Did Keynes favor planning?

Barkley Rosser and Brad DeLong say no, but it depends on definition and context. Barkley tries to talk his way out of it, but Keynes in the General Theory did advocate “a somewhat comprehensive socialisation of investment.”  “somewhat” — that’s my kind of weasel word!  In any case this was not the same as classical central planning circa 1920, but in a rap video I consider that acceptable license.  By my count “central plan” comes up once in a ten-minute video and most importantly Keynes does not accept the characterization but rather responds that the debate is about spending.  The video is not suggesting that each and every rapped point is true at face value, and if the two characters seem to debate past one another that too reflects the reality at the time.

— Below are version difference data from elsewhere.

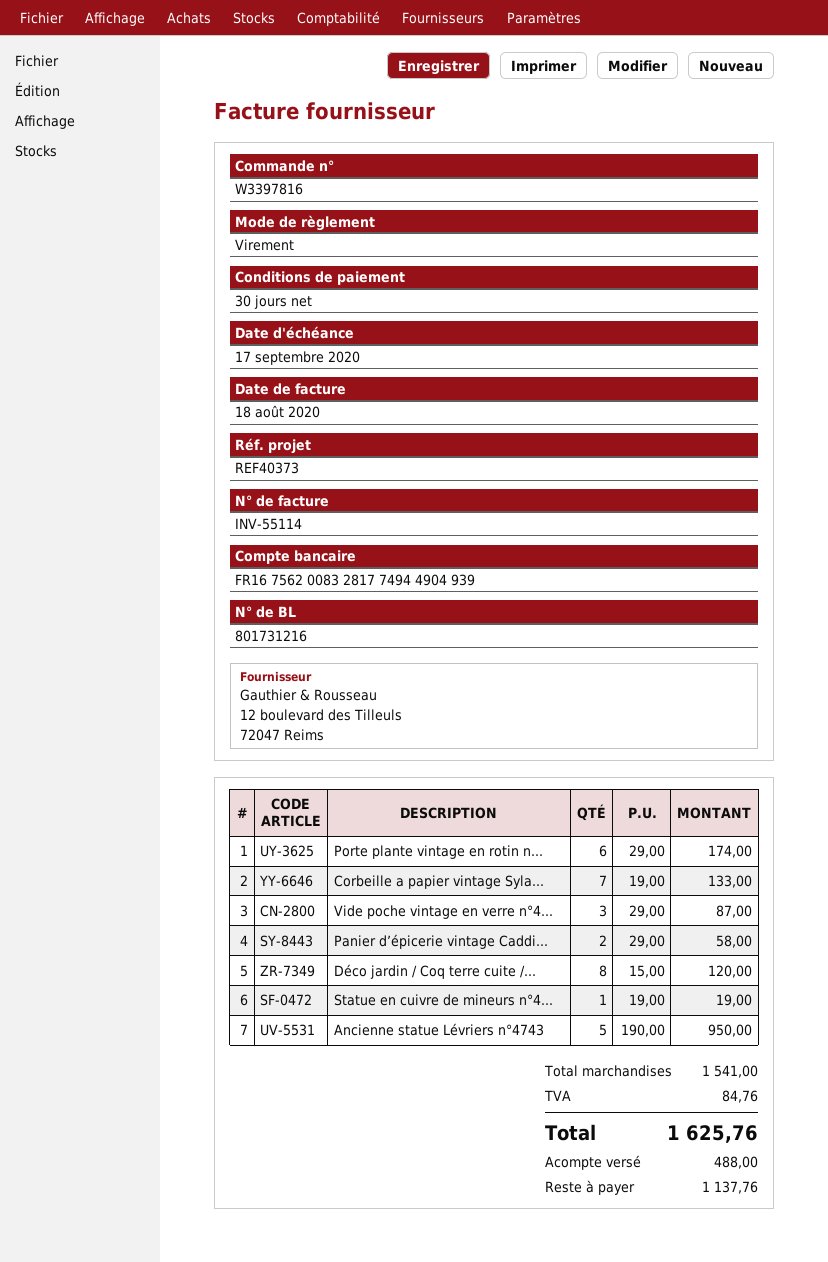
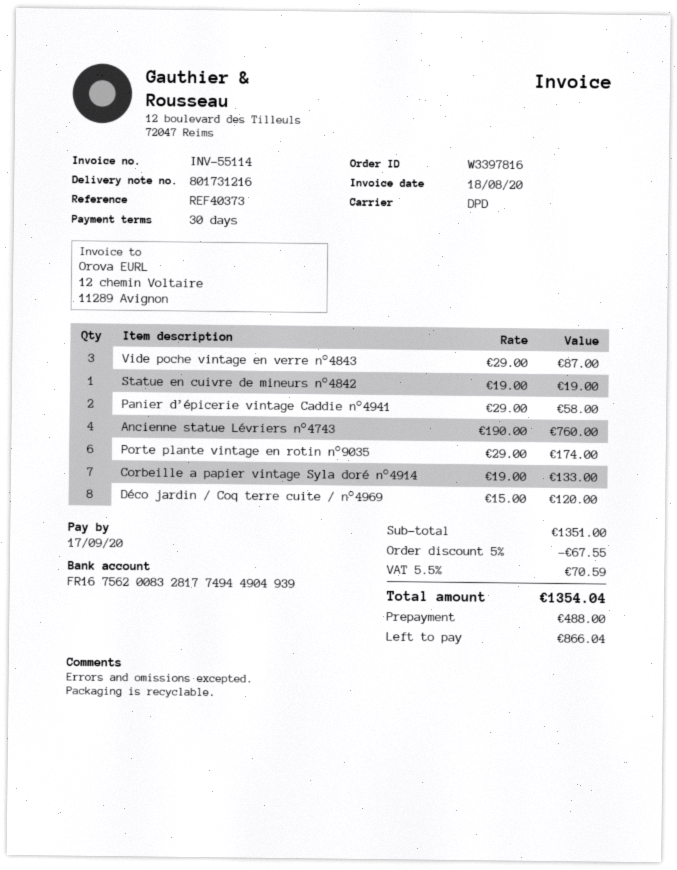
Ancienne statue Lévriers n°4743: 5 x 190.00 = 950.00 -> 4 x 190.00 = 760.00
subtotal: 1541.00 -> 1351.00
discount: none -> 5% = 67.55
tax: 84.76 -> 70.59
total: 1625.76 -> 1354.04
balance: 1137.76 -> 866.04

Also consider another piece of evidence, namely the Keynes-approved preface to the German-language (uh-oh) edition of the General Theory:

Nevertheless the theory of output as a whole, which is what the following book purports to provide, is much more easily adapted to the conditions of a totalitarian state, than is the theory of the production and distribution of a given output produced under conditions of free competition and a large measure of laissez-faire.

Points in response are: a) Keynes does not seem to actually favor the German system, even if he thinks it is better suited to Keynesian doctrine, b) the Nazi system was not “central planning,” and c) this was written in 1936 before the worst acts of the Nazi state, planning or otherwise.

Nonetheless, in Keynes’s time enthusiasm for significant socialistic planning was common.  Keynes had it too, at least for a while in the 1930s.  It was a milder planning than the worst ideas circulating at the time, but it’s fair game to contrast it with the anti-planning sentiments of Hayek.  Can you imagine Hayek writing a preface like that?  I don’t think so.